We need a way to compose requests in the Api Gateway, for this I'm going to use some RxJs. The AppController
of the Api Gateway will end up looking like this:
import { Controller, Get } from "@nestjs/common";
import { AppService } from "./app.service";
import { zip } from "rxjs";
import { map } from "rxjs/operators";
@Controller()
export class AppController {
constructor(private readonly appService: AppService) {}
@Get("/ping-a")
pingServiceA() {
return this.appService.pingServiceA();
}
@Get("/ping-b")
pingServiceB() {
return this.appService.pingServiceB();
}
@Get("/ping-all")
pingAll() {
return zip(
this.appService.pingServiceA(),
this.appService.pingServiceB()
).pipe(
map(([pongServiceA, pongServiceB]) => ({
pongServiceA,
pongServiceB
}))
);
}
}
The only thing new is the pingAll
method. If you havent seen RxJs before this might look like some dark magic but its actually quite simple, we want to start the execution of our asynchronous calls in the same time and consolidates all the responses into a single one.

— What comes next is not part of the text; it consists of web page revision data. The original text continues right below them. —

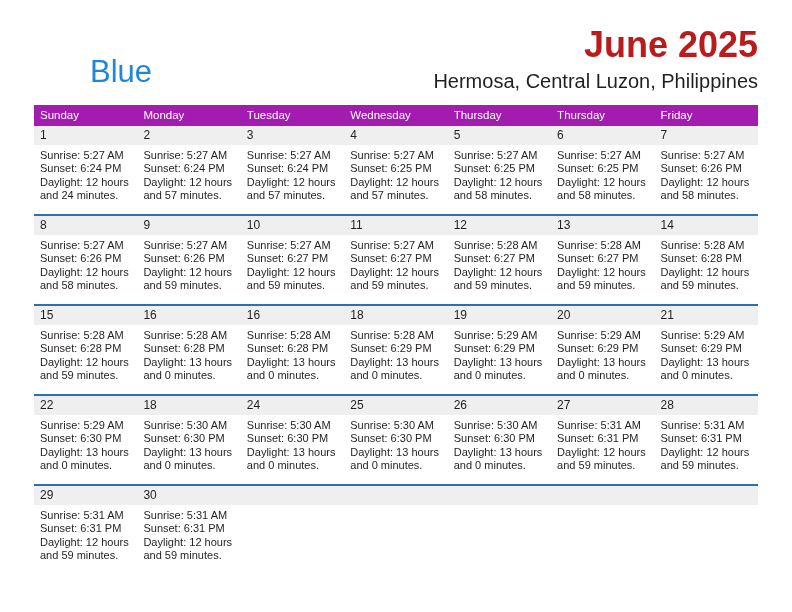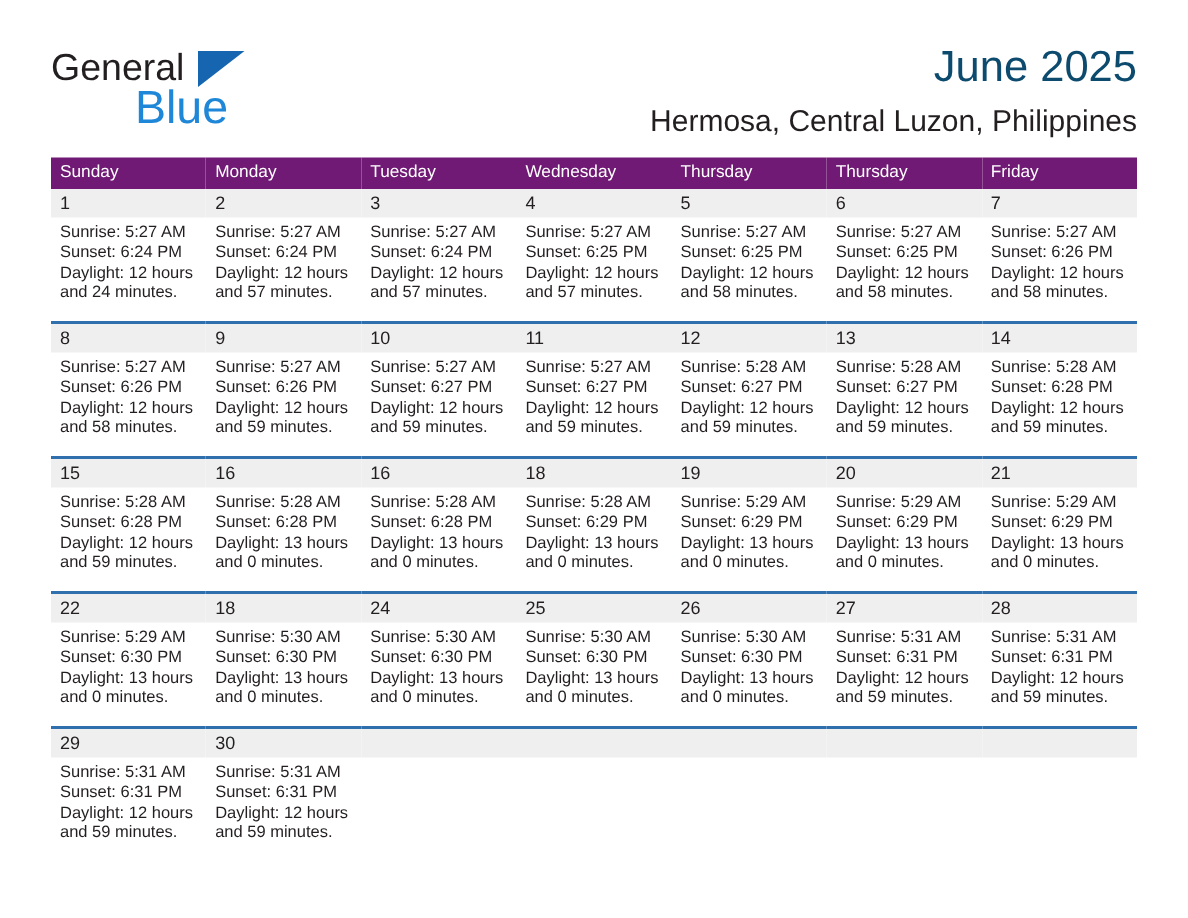--- a/index.html
+++ b/index.html
@@ -66,24 +66,25 @@
     font-family: "Liberation Sans", sans-serif;
   }
 
   .title-block {
     position: absolute;
     right: 34px;
     top: 28px;
     text-align: right;
   }
   .cal-title {
-    font-size: 29px;
-    color: #0c4a6e;
+    font-size: 36px;
+    color: #b91c1c;
     line-height: 34px;
     white-space: nowrap;
+    font-weight: bold;
   }
   .cal-subtitle {
     margin-top: 10px;
     font-size: 20px;
     color: #231f20;
     line-height: 18px;
     white-space: nowrap;
   }
 
   
@@ -91,21 +92,21 @@
     position: absolute;
     left: 34px;
     top: 105px;
     width: 724px;
     border-collapse: collapse;
     table-layout: fixed;
   }
   .calendar col { width: 103.42px; }
 
   thead th {
-    background: #701a75;
+    background: #a21caf;
     color: #ffffff;
     font-size: 11.5px;
     font-weight: normal;
     text-align: left;
     padding: 4px 0 4px 6px;
     height: 12px;
     line-height: 13px;
     border: 0;
   }
 
@@ -146,24 +147,20 @@
   .cell-lines div { white-space: nowrap; }
 </style>
 </head>
 <body>
 
 <div class="page">
 
   <div class="top">
 
     <div class="brand">
-      <div class="brand-row1">
-        <span class="brand-general">General</span>
-        <span class="brand-triangle"></span>
-      </div>
       <span class="brand-blue">Blue</span>
     </div>
 
     <div class="title-block">
       <div class="cal-title">June 2025</div>
       <div class="cal-subtitle">Hermosa, Central Luzon, Philippines</div>
     </div>
 
   </div>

NOTE: The zip method takes N observables and emits once all have emitted.
If you dont want to do any of this by yourslef just access this working version of the application
And just like that, you got the API Gateway to compose requests for you. This is just a taste of what Microservices can do for your architecture, there are many more patterns like API Gateway that you can explore. A cool homework would be to create a new service that keeps track of the running services and extending the imports using providers to allow dinamically setting the client specification.